The Blind Poet is smaller and cosier, and with a more niche range of beers. It also plays better music than the Tree, even if it can be hard to get a seat. In the Fringe, both of these pubs act as comedy venues, as does the Counting House upstairs – the third pub in this beery triumvirate, which is usually only open for functions and private events.

The Guildford Arms

Rose Street

One of Edinburgh’s best preserved Victorian public houses, the Guildford hosts a month-long folk festival during the Fringe. With a large gallery bar in addition to the main bar, this place is pretty huge, and the interior is beautiful.

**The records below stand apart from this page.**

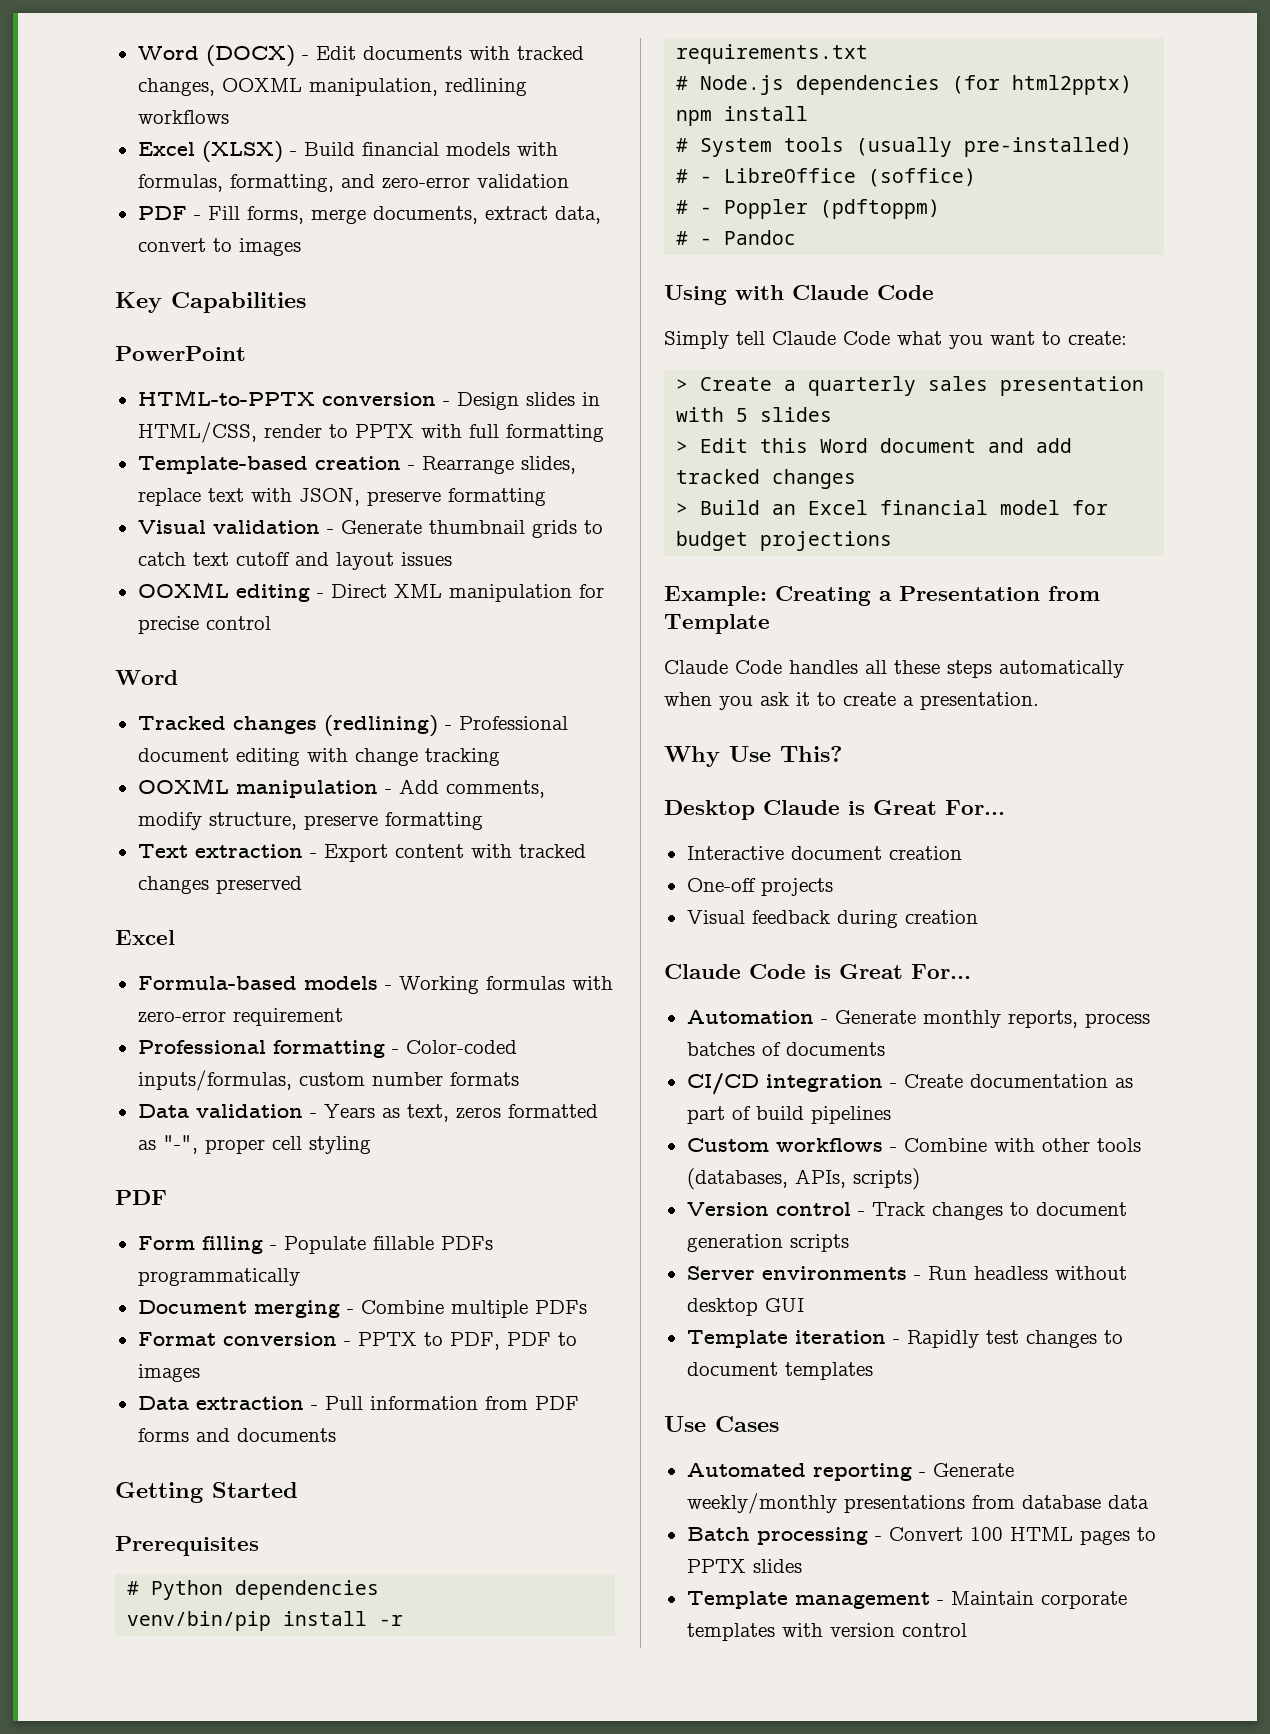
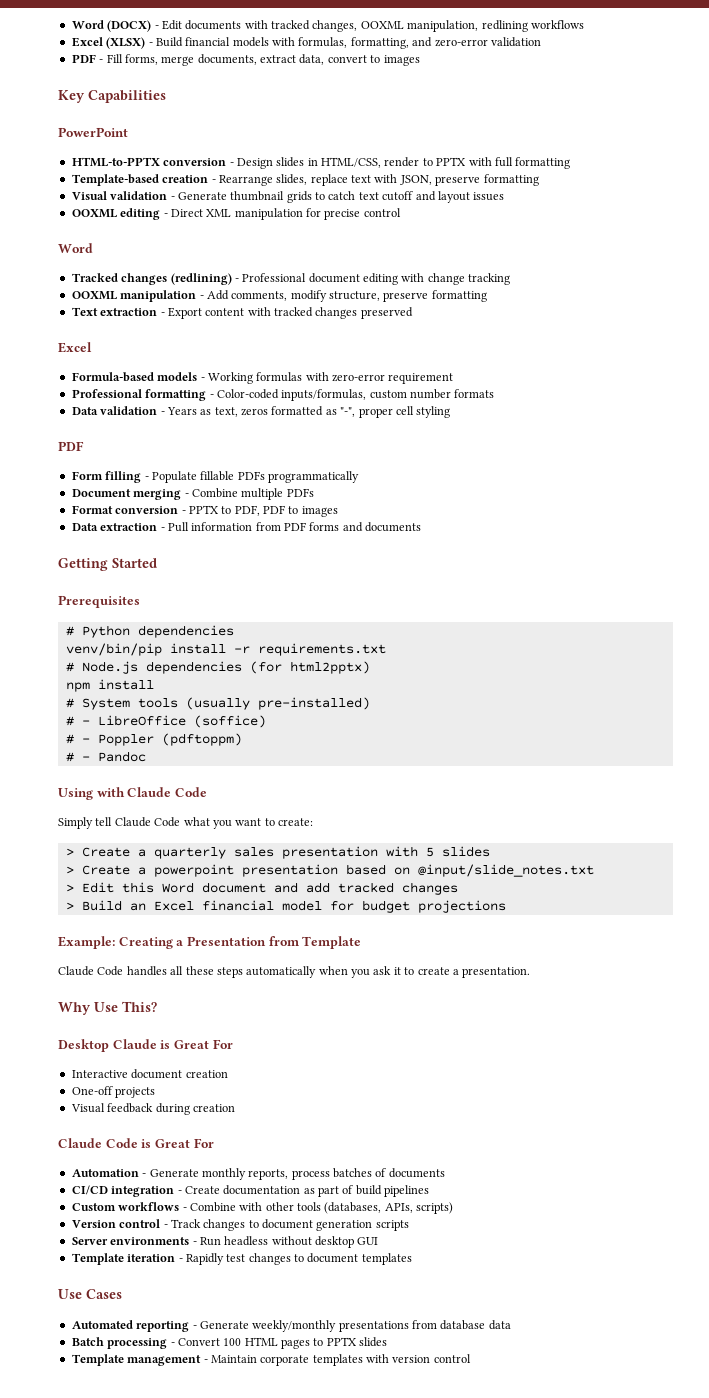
+ > Create a powerpoint presentation based on @input/slide_notes.txt
- Desktop Claude is Great For...
+ Desktop Claude is Great For
- Claude Code is Great For...
+ Claude Code is Great For

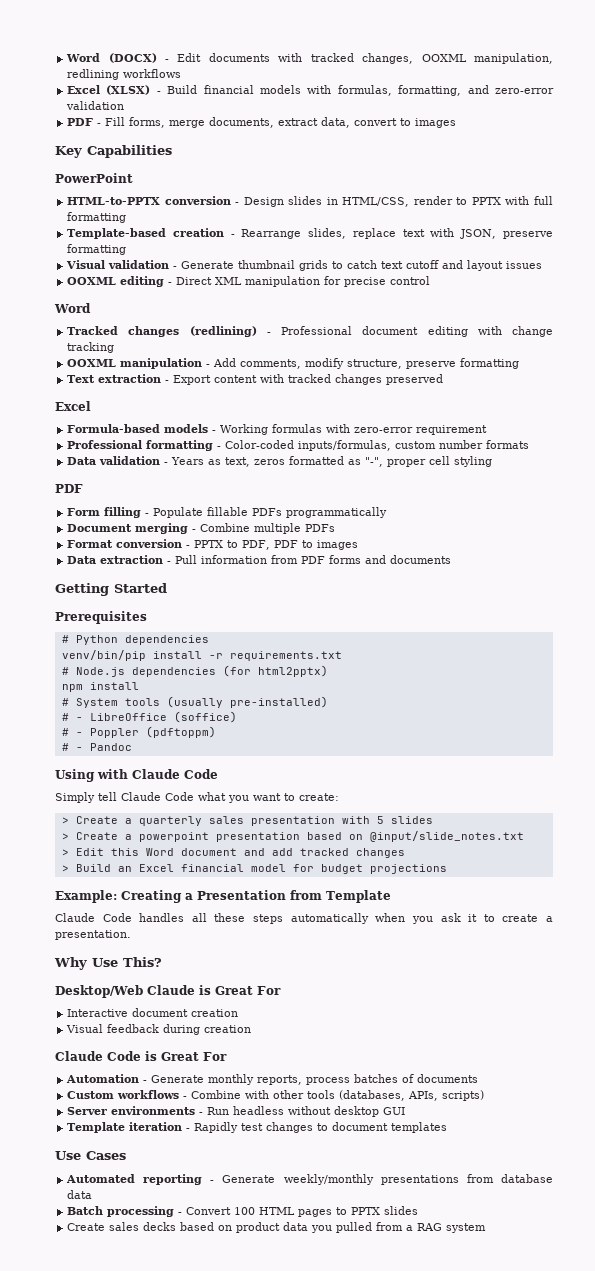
- Desktop Claude is Great For
+ Desktop/Web Claude is Great For
- One-off projects
- CI/CD integration - Create documentation as part of build pipelines
- Version control - Track changes to document generation scripts
- Template management - Maintain corporate templates with version control
+ Create sales decks based on product data you pulled from a RAG system

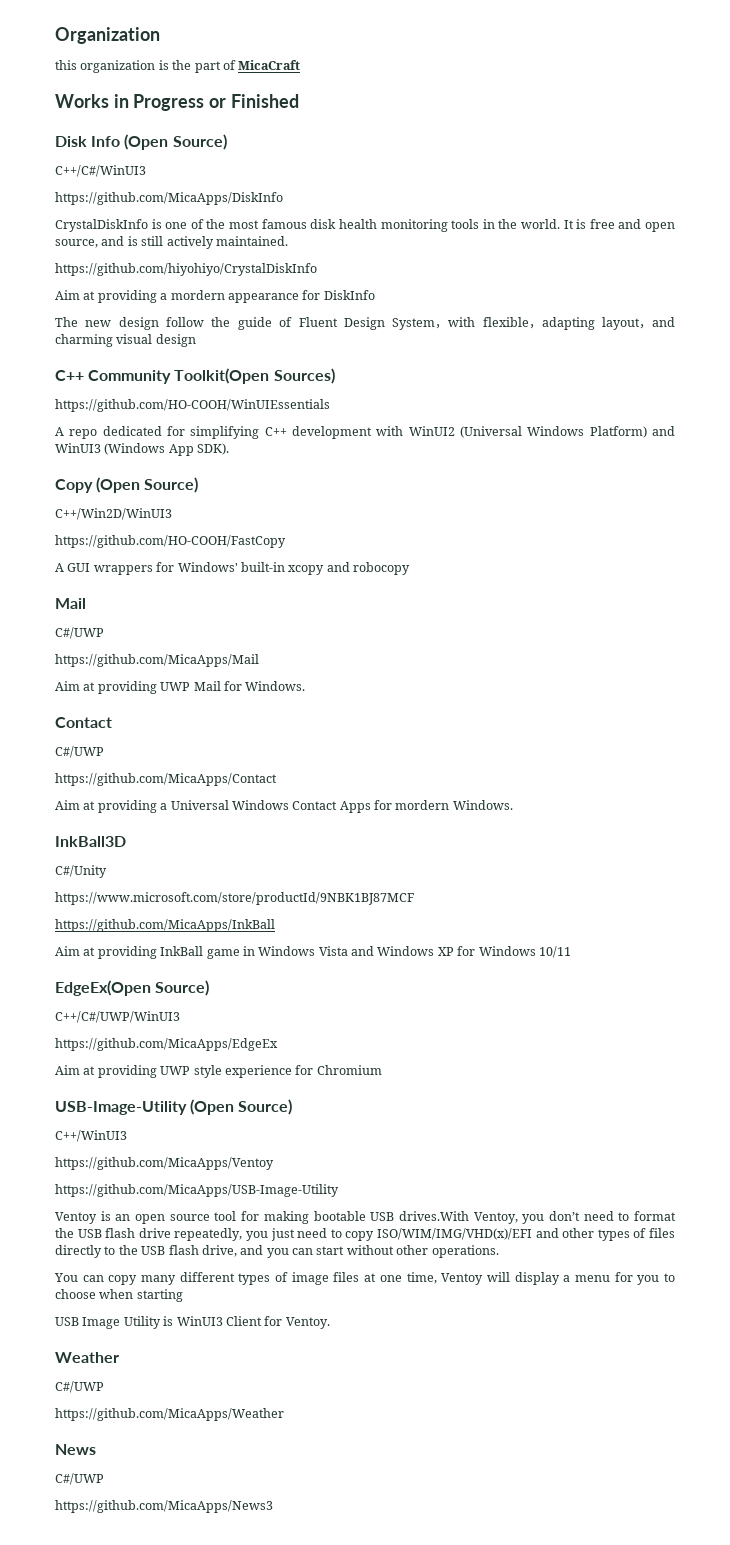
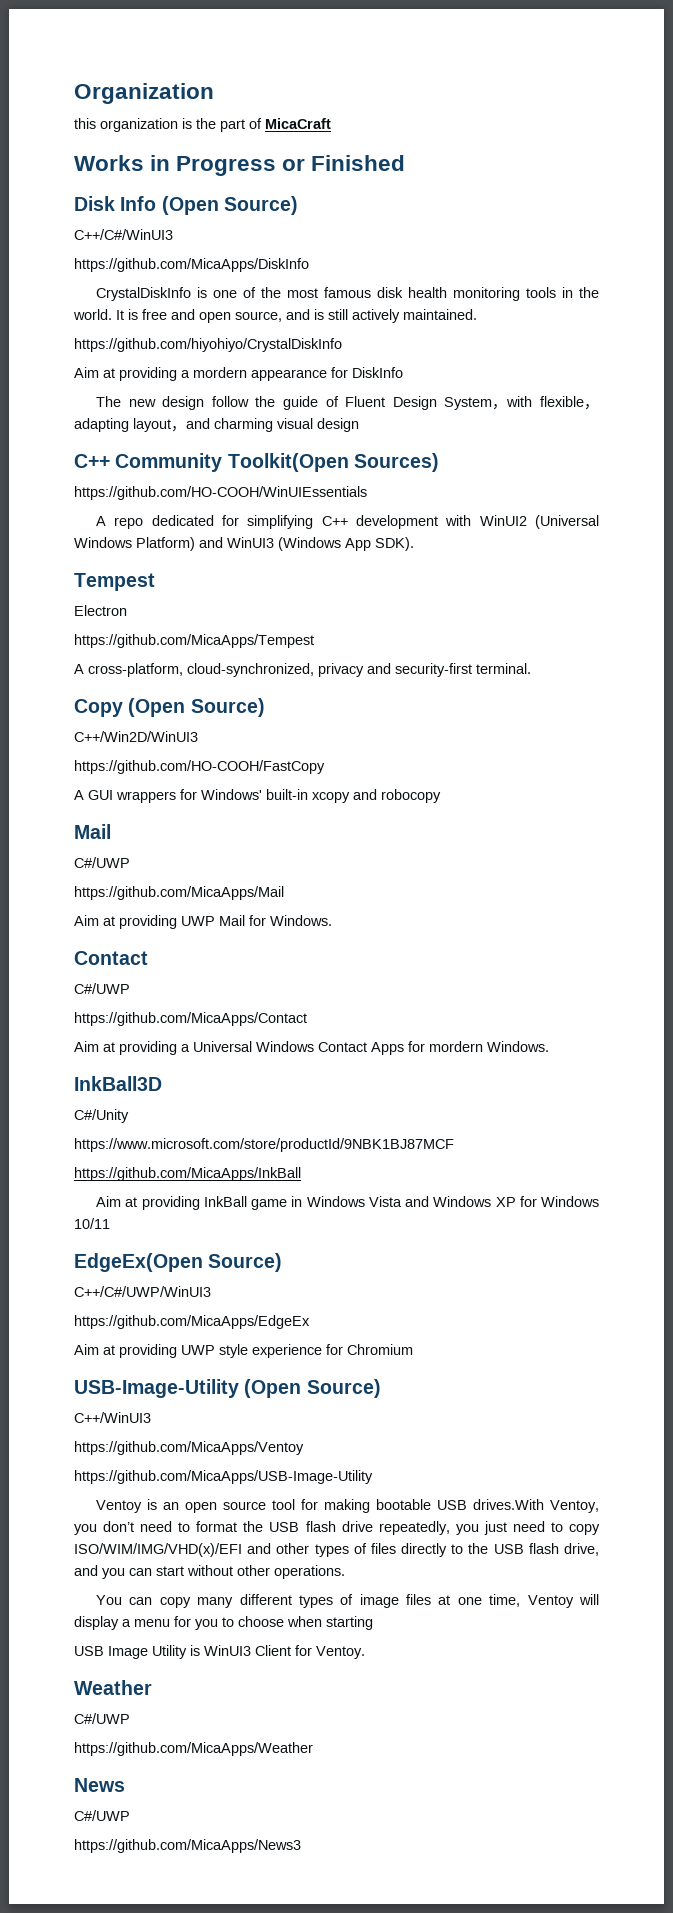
+ Tempest
+ Electron
+ https://github.com/MicaApps/Tempest
+ A cross-platform, cloud-synchronized, privacy and security-first terminal.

Even with its prime New Town location, the Guildford is surprisingly cheap, and in this part of the city its selection of cask ales is unrivalled – highlights include the Flying Scotsman (a brew named in honour of the famous locomotive) and Merman.


Lauriston Place

Doctors is rarely less than packed; situated on the corner of Lauriston Place it serves a fine range of beers and snacks, amongst idiosyncratic surroundings. On first sight it might look like a normal pub, but delve a little deeper and you’ll find some curious features – for instance, the drawers of old medical documents and the forceps framed on the wall. Doctors is a unique pub, and its handy location near campus makes it perfect for post-class drinks (or pre-class drinks. Or mid-class drinks…).

Sandy Bells

Forest Road

Tucked away on Forest Road, not many people know about Sandy Bells, but it’s an experience that’s hard to forget. Inside it’s a nice pub – good beer, good food and always a friendly atmosphere. In the evening though, there’s live folk music every night, either from guest bands and artists or from the regulars. So if you want some traditional, live folk to go with your pint and chips, this is the place to be.

Cuckoo’s Nest

Leven Street

Located in Tollcross, across the road from the King’s Theatre, The Cuckoo’s Nest is bigger than it looks. Downstairs from the main bar area there is a whole other room to sit and have a pint in, on some really comfy chairs. Alongside the bitters and ales, the bar keeps a pretty good wine selection. Its real advantage though, lies in its location – close to both the arthouse Cameo Cinema and the King’s Theatre, the Nest offers special food deals if you show them a theatre ticket, and stays open late so you don’t have to go far for an after-show pint.

The Brauhaus

Lauriston Road

Between ECA and Tollcross, the Brauhaus has a huge selection of European and international beers and spirits to choose from. Although it’s a way off the main strip, it’s worth the trip, for the huge range of choice, and it’s always comfortingly busy with students, hipster locals and people who just like beer.